The present invention relates to an optical system, in particular a LIDAR system, including at least one optical transmitter and at least one optical detector, the optical transmitter being configured to emit a scanning light beam into the surroundings along a first beam path, and the optical detector being configured to receive a reflected light beam from the surroundings along a second beam path, in at least one of the first beam path and the second beam path, mirror surfaces that are tilted relative to one another by 90° deflecting the light beam from a first plane into a second plane parallel thereto.

BACKGROUND INFORMATION

Optical systems such as light detection and ranging (LIDAR) systems in particular are used, among other things, as radar-related methods for optical distance and velocity measurement. However, in contrast to radar, objects that are much smaller and closer may be measured with greater accuracy, as the result of which the technology has gained in importance in recent years, in particular for measuring the surroundings of vehicles.

However, it turned out to be difficult to achieve a large field of view (FoV) of the optical system without using multiple optical transmitters and optical detectors. Scanning LIDAR systems generally use a rotating element to achieve a spatial resolution, typically in the horizontal direction. There are two approaches in this regard:

In approach 1, the entire system rotates, including the optical transmitter (which generally includes one or multiple lasers) and the optical detector. This has the disadvantage that a power supply and a data transfer to the rotating element must be implemented.

Approach 2 avoids the disadvantages of approach 1, in that only a beam deflection optical system rotates, the optical transmitter and usually also the optical detector being stationary.

The rotating optical system is normally a mirror that deflects the emitted beam as well as the received beam over a certain angular range. Here as well, there are two approaches. On the one hand, there are systems in which the beam is situated on a plane before and after the beam deflection. The disadvantage of this variant is that for fairly large beam deflection angles, the effective transmission and detector surface area become smaller due to the effective mirror surface area decreasing. As a result, the angular spans of the achievable horizontal FoV are limited, and the resolution and accuracy of the system become increasingly poorer for larger deflection angles. The maximum transmission and detector surface areas would be reached at an angle of 0° (direct back-reflection of the scanning light beam). In this case, however, the emitted beam or the received beam would be blocked by the optical transmitter or the optical detector, respectively. For this reason, only angular ranges of typically 10° to 150° or −10° to −150° may be illuminated using this variant (the angle indicating the rotation angle of the mirror surface relative to a perpendicular incidence of the light beam). Thus, the field of view has a blind spot. Since for most applications the FoV must be continuous, generally only one side, for example 10° to 150°, is used.

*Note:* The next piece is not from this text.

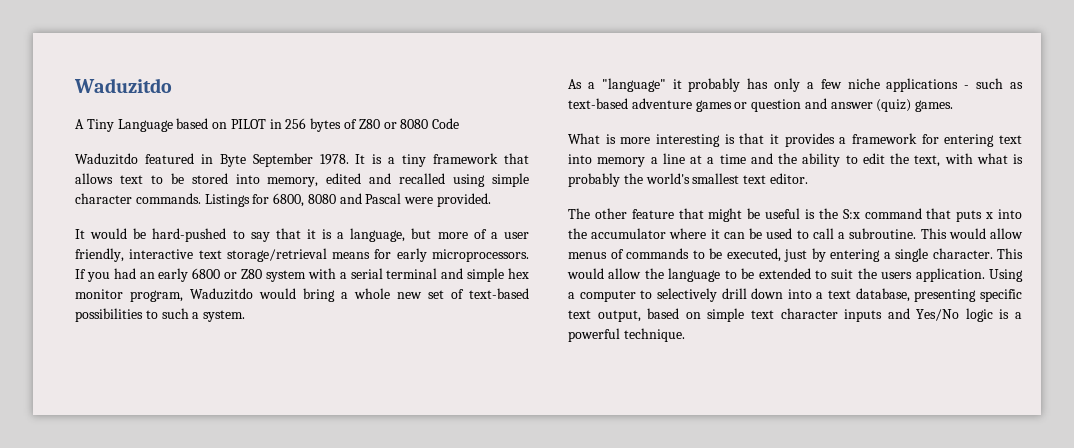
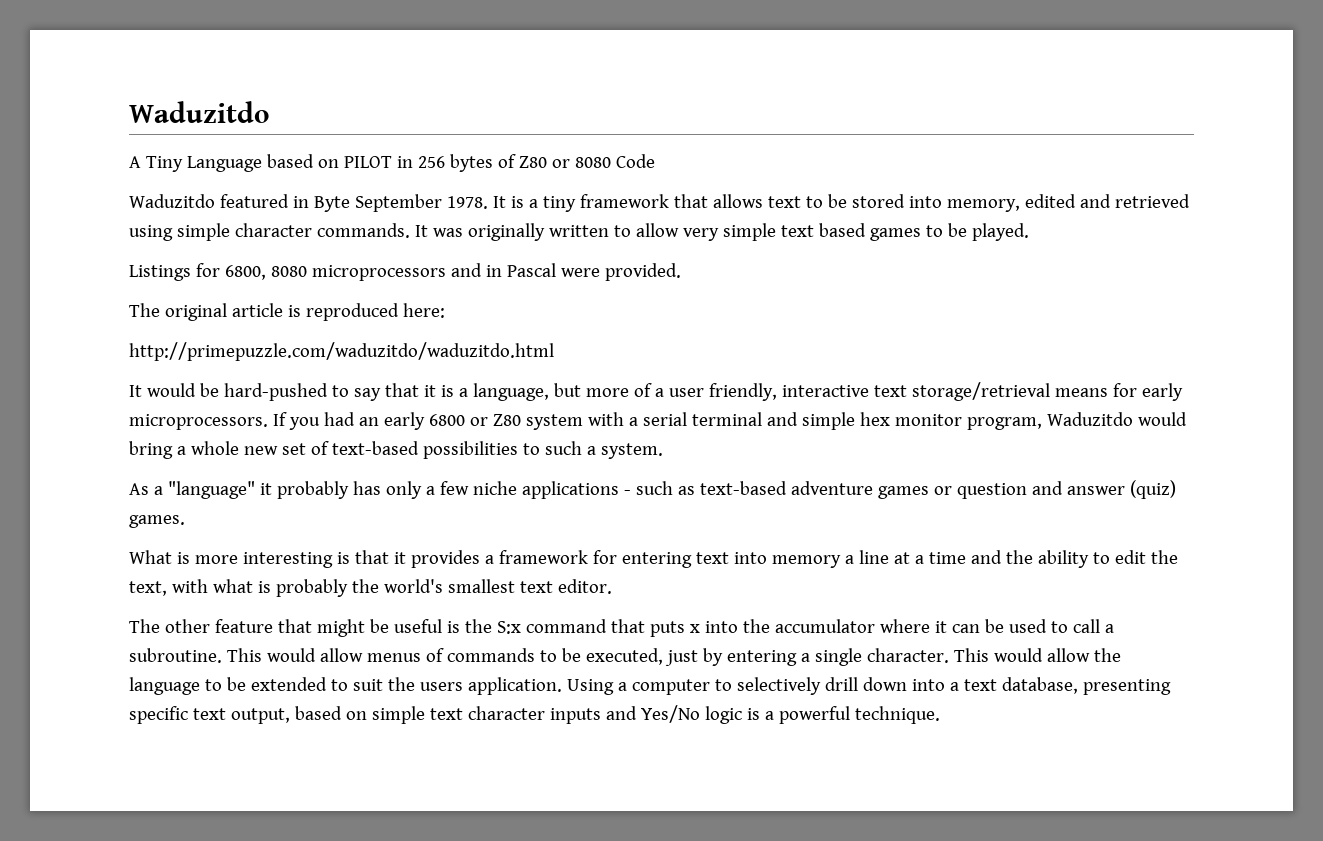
[399,173,446,184] recalled -> [1114,194,1190,208] retrieved
(201, 198) none -> [414,223,1029,241] It was originally written to allow very simple text based games to be played. //
[339,193,362,204] and -> [311,263,502,281] microprocessors and in
(492, 200) none -> [129,303,445,321] [129,342,554,361] // The original article is reproduced here: // http://primepuzzle.com/waduzitdo/waduzitdo.html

Such approaches are described in U.S. Patent Application Publication No. US 2015 268 331 A1 and German Patent Application No. DE 10 2010 047 984 A1, for example.

On the other hand, there are systems in which the beam is typically deflected by 90°. FoVs of 360° may be easily achieved in this variant. However, when multiple pixels are emitted at different angles or in a laser line, the following disadvantage results: If the laser beam, already formed as a laser line, strikes the deflection optical system at an angle of approximately 45°, line illumination cannot be achieved without rotating the line orientation over large solid angles, since for a larger angle, a vertically oriented line is tilted in the direction of a horizontal line. This would mean that the vertical extension of the field of view would become smaller at larger deflection angles. However, in most applications this is not desirable and would impair the accuracy of the system as a function of the angle.

PCT Patent Application No. WO 2011/150942 A1 relates to wind turbines, and provides in particular an improved Doppler anemometer for determining the wind velocity with the aid of a LIDAR system. In one particular specific embodiment, for simplifying the design it is provided to mount the LIDAR system in question on a stator, and for tracking the wind direction, the beam path occurs via a rotatably supported deflection mirror. In addition, for improved alignment of the beam path with the wind direction, a deflection via a second mirror that is inclined by 45° is also provided.

European Patent No. EP 2 172 790 B1 describes a LIDAR system that includes a transmitting device and a receiving device. In particular, the document discloses components of a conventional optical system for detecting molecules, particles, and aerosols in the troposphere. The light beam with one diameter is deflected, with the aid of prisms, onto a light beam expander that expands the light beam to a larger diameter. The light beam is guided through a Z stage via two adjustable mirrors, the Z stage representing a nonrotatably supported periscope.

SUMMARY

According to an example embodiment of the present invention, the mirror surfaces are rotatably supported and coupled to one another in such a way that when the mirror surfaces are rotated together about a rotational axis perpendicular to the two planes, scanning of the surroundings takes place in such a way that no tilting of the light beam occurs during the rotation, beam shaping of the scanning light beam taking place, at least partially, via a curvature of the two mirror surfaces and/or at least partially via a beamformer in the first beam path.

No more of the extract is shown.